**Assignment**. Set the data down again so that every line matches exactly.

─── Record set ───

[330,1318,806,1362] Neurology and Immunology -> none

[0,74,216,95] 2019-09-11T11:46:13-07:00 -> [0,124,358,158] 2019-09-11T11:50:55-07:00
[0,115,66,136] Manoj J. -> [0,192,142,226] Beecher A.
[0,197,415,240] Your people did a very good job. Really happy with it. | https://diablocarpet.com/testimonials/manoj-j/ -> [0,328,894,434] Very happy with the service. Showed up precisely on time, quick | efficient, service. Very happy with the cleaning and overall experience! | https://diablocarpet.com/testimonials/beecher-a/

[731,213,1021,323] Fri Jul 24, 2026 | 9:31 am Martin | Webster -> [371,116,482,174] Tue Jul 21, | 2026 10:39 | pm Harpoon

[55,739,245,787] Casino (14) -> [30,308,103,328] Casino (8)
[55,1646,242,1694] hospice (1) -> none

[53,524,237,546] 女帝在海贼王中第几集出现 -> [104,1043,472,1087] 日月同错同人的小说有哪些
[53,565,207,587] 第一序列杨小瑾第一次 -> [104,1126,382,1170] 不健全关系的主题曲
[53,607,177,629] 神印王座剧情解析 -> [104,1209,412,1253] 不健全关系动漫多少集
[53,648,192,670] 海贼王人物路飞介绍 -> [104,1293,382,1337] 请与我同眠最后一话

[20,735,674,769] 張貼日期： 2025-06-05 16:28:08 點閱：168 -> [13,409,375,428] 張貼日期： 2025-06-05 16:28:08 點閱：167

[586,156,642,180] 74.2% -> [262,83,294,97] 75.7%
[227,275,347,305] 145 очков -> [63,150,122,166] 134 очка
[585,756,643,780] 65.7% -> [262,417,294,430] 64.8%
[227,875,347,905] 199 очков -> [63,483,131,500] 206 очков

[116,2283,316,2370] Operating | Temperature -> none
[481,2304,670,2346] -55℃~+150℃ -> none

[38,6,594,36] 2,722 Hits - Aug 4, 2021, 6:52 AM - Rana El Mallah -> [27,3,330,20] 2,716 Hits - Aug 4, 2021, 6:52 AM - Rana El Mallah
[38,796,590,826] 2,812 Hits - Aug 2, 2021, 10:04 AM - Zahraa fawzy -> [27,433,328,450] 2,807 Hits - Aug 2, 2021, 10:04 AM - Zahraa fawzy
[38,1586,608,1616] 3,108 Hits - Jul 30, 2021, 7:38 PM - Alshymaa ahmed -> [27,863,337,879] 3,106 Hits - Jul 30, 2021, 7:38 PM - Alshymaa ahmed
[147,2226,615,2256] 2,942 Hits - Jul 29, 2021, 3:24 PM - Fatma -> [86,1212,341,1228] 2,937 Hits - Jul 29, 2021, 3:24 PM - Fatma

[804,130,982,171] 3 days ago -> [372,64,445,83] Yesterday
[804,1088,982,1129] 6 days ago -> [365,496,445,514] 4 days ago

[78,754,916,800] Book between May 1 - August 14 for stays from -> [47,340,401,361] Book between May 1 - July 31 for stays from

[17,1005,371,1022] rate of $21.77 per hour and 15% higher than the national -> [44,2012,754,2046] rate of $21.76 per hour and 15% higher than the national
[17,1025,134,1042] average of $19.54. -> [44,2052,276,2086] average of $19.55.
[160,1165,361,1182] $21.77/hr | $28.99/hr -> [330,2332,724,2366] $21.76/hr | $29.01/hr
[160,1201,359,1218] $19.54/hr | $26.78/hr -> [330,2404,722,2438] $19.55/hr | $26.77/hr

───

**Solution for this problem**.
[330,1318,806,1362] Neurology and Immunology -> none

[0,74,216,95] 2019-09-11T11:46:13-07:00 -> [0,124,358,158] 2019-09-11T11:50:55-07:00
[0,115,66,136] Manoj J. -> [0,192,142,226] Beecher A.
[0,197,415,240] Your people did a very good job. Really happy with it. | https://diablocarpet.com/testimonials/manoj-j/ -> [0,328,894,434] Very happy with the service. Showed up precisely on time, quick | efficient, service. Very happy with the cleaning and overall experience! | https://diablocarpet.com/testimonials/beecher-a/

[731,213,1021,323] Fri Jul 24, 2026 | 9:31 am Martin | Webster -> [371,116,482,174] Tue Jul 21, | 2026 10:39 | pm Harpoon

[55,739,245,787] Casino (14) -> [30,308,103,328] Casino (8)
[55,1646,242,1694] hospice (1) -> none

[53,524,237,546] 女帝在海贼王中第几集出现 -> [104,1043,472,1087] 日月同错同人的小说有哪些
[53,565,207,587] 第一序列杨小瑾第一次 -> [104,1126,382,1170] 不健全关系的主题曲
[53,607,177,629] 神印王座剧情解析 -> [104,1209,412,1253] 不健全关系动漫多少集
[53,648,192,670] 海贼王人物路飞介绍 -> [104,1293,382,1337] 请与我同眠最后一话

[20,735,674,769] 張貼日期： 2025-06-05 16:28:08 點閱：168 -> [13,409,375,428] 張貼日期： 2025-06-05 16:28:08 點閱：167

[586,156,642,180] 74.2% -> [262,83,294,97] 75.7%
[227,275,347,305] 145 очков -> [63,150,122,166] 134 очка
[585,756,643,780] 65.7% -> [262,417,294,430] 64.8%
[227,875,347,905] 199 очков -> [63,483,131,500] 206 очков

[116,2283,316,2370] Operating | Temperature -> none
[481,2304,670,2346] -55℃~+150℃ -> none

[38,6,594,36] 2,722 Hits - Aug 4, 2021, 6:52 AM - Rana El Mallah -> [27,3,330,20] 2,716 Hits - Aug 4, 2021, 6:52 AM - Rana El Mallah
[38,796,590,826] 2,812 Hits - Aug 2, 2021, 10:04 AM - Zahraa fawzy -> [27,433,328,450] 2,807 Hits - Aug 2, 2021, 10:04 AM - Zahraa fawzy
[38,1586,608,1616] 3,108 Hits - Jul 30, 2021, 7:38 PM - Alshymaa ahmed -> [27,863,337,879] 3,106 Hits - Jul 30, 2021, 7:38 PM - Alshymaa ahmed
[147,2226,615,2256] 2,942 Hits - Jul 29, 2021, 3:24 PM - Fatma -> [86,1212,341,1228] 2,937 Hits - Jul 29, 2021, 3:24 PM - Fatma

[804,130,982,171] 3 days ago -> [372,64,445,83] Yesterday
[804,1088,982,1129] 6 days ago -> [365,496,445,514] 4 days ago

[78,754,916,800] Book between May 1 - August 14 for stays from -> [47,340,401,361] Book between May 1 - July 31 for stays from

[17,1005,371,1022] rate of $21.77 per hour and 15% higher than the national -> [44,2012,754,2046] rate of $21.76 per hour and 15% higher than the national
[17,1025,134,1042] average of $19.54. -> [44,2052,276,2086] average of $19.55.
[160,1165,361,1182] $21.77/hr | $28.99/hr -> [330,2332,724,2366] $21.76/hr | $29.01/hr
[160,1201,359,1218] $19.54/hr | $26.78/hr -> [330,2404,722,2438] $19.55/hr | $26.77/hr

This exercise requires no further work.